In message <[EMAIL PROTECTED]>, Oskar Sandberg <[EMAIL PROTECTED]> writes
On Sun, Nov 17, 2002 at 09:38:45PM +0000, Roger Hayter wrote:
<>
I find that surprising.  I am not sure what you mean by "sending about
300 pieces of data per hour".  My node deals with about 150 to 300
queries per hour in terms of "incoming queries that are not rejected".
Or do you only include queries which were successful?  Or only ones
where the data was on your node (I don't know how to find this)? "Number
of times data was sent" is less impressive at 6 to 30 times per hour -
is this the parameter you were referring to?
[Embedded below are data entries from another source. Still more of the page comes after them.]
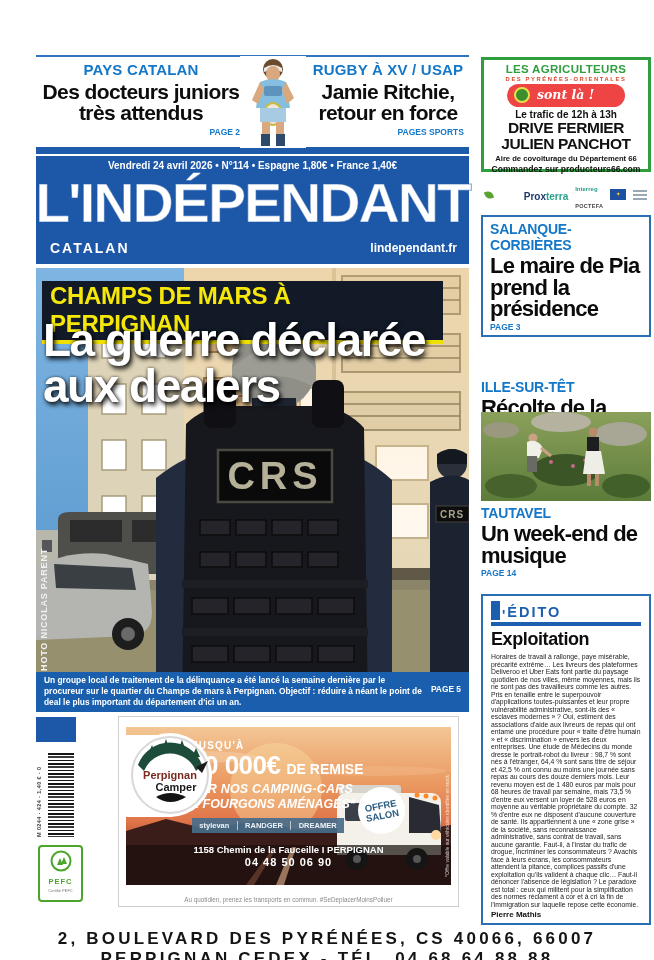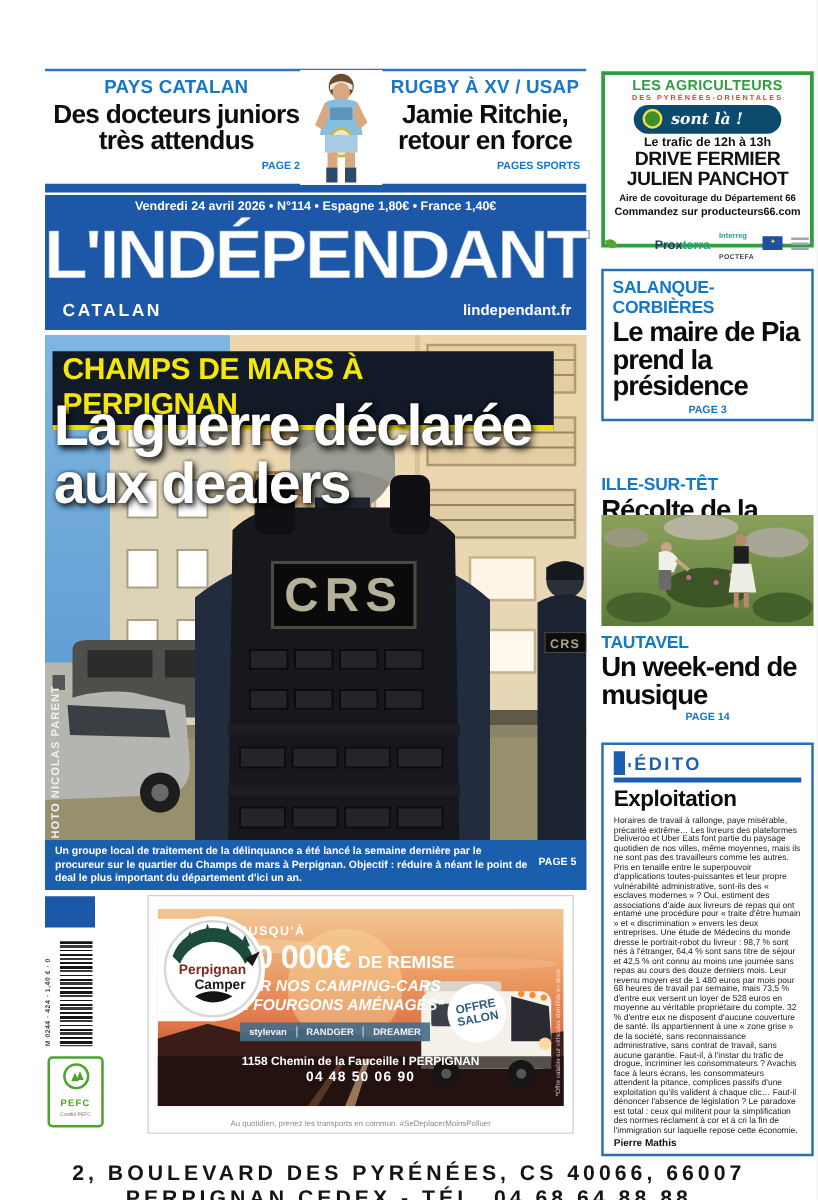"LES AGRICULTEURS" #ad-top { height: 141px -> 115px }
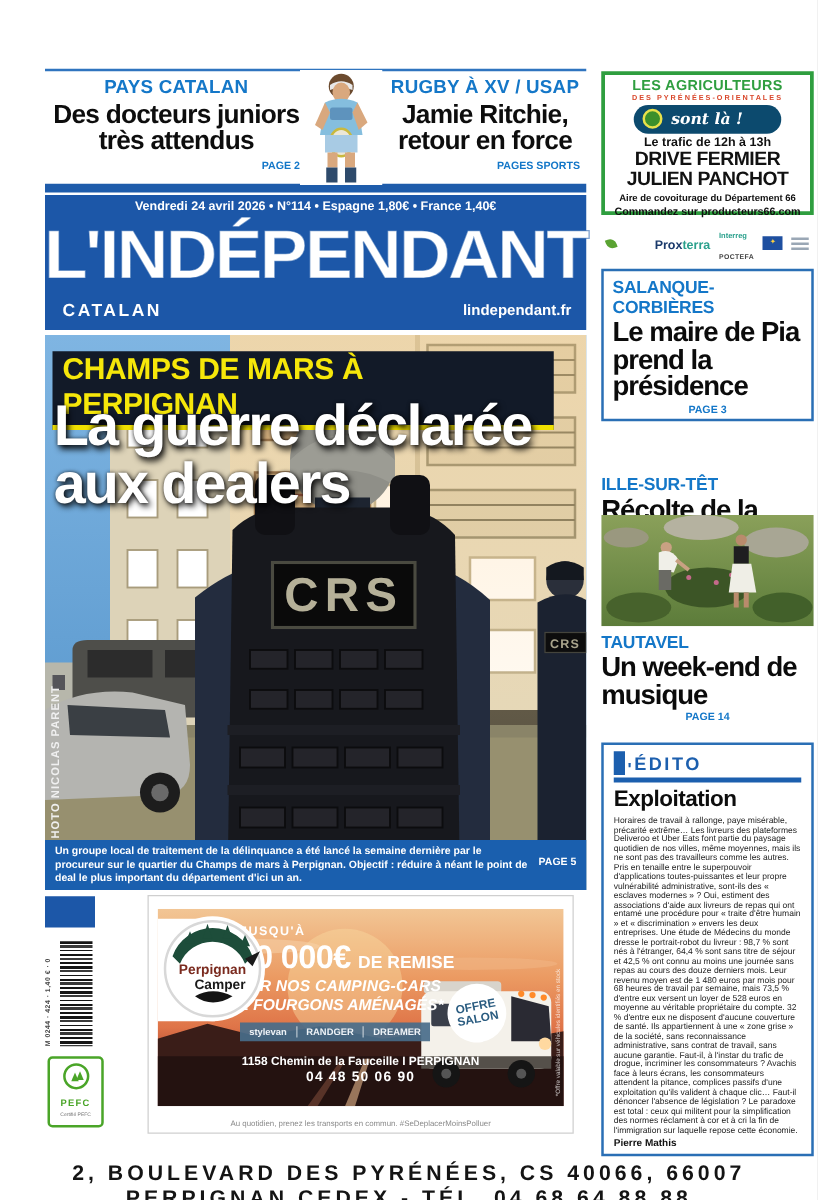"sont là !" #ad-top .blob { background: #0c4a6e -> #ef4444 }
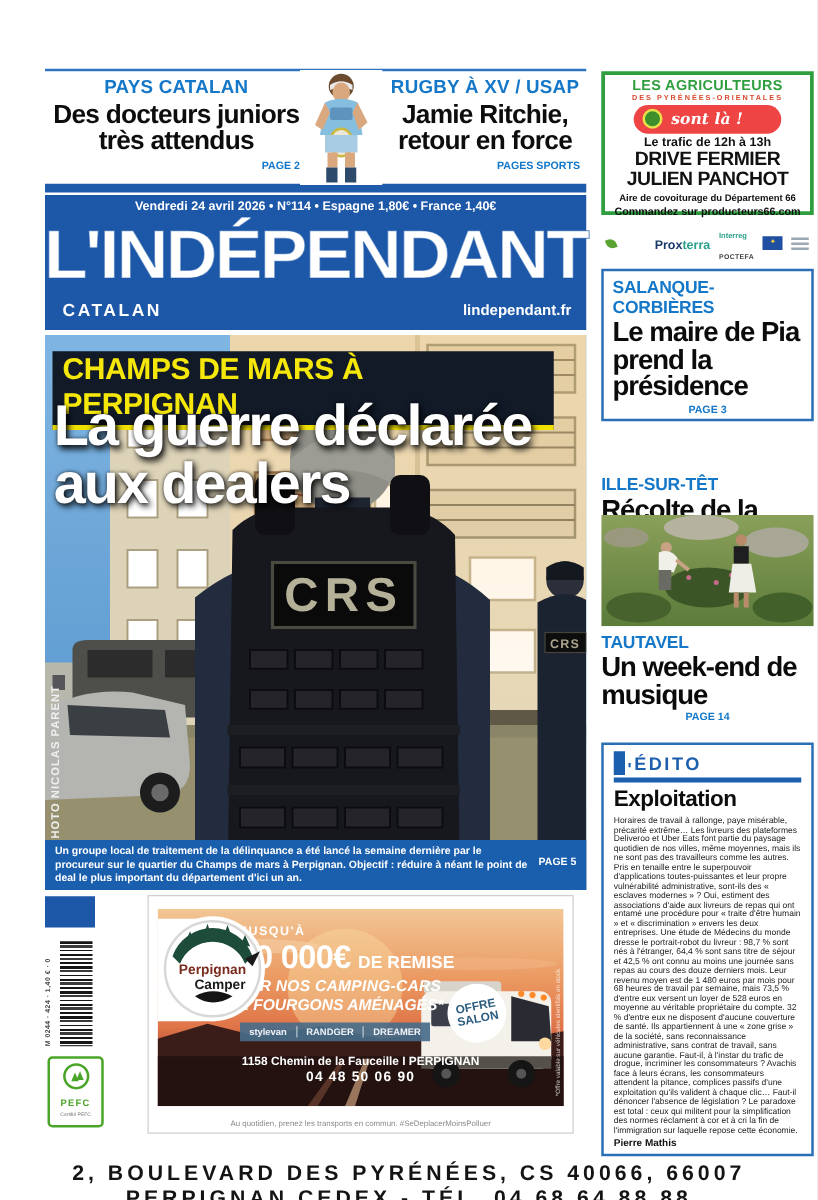"PAGE 3" .sb-page { text-align: center -> left }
But my node runs on a 70MHz
pentium, uses 12-16MB of RAM, and has an outbound bandwidth of 2.5kb/s
(I assume the bandwidth limits are kb/s not kByte/s!).  This is build
534, which seems remarkably more efficient than most, apart from
occasionally losing all its node references.
I was referring to the sentData field, yes. That shows the number of
times that data was sent from the node (either when transfering or an
insert or data request, or when data was found on it). The number hovers
between 300 and 500 per hour here. That is for about 8000 accepted
queries - about 96% of the queries my node sees fail (I have no idea
where they all come from, but I understand there is some software that
floods the network).

As for you 300 qph is nothing. I would start wondering about the load
balancing, but I'm surprised that freenet even runs on 70 mhz, so...

Seems to cope alright with the bandwidth I allow it! It is surprising that all the feedback controls in Freenet nodes reach any kind of stability over a range of different node and network states, but my present combination seems to work fine, and make a small but valid contribution, except for occasionally losing all its node references.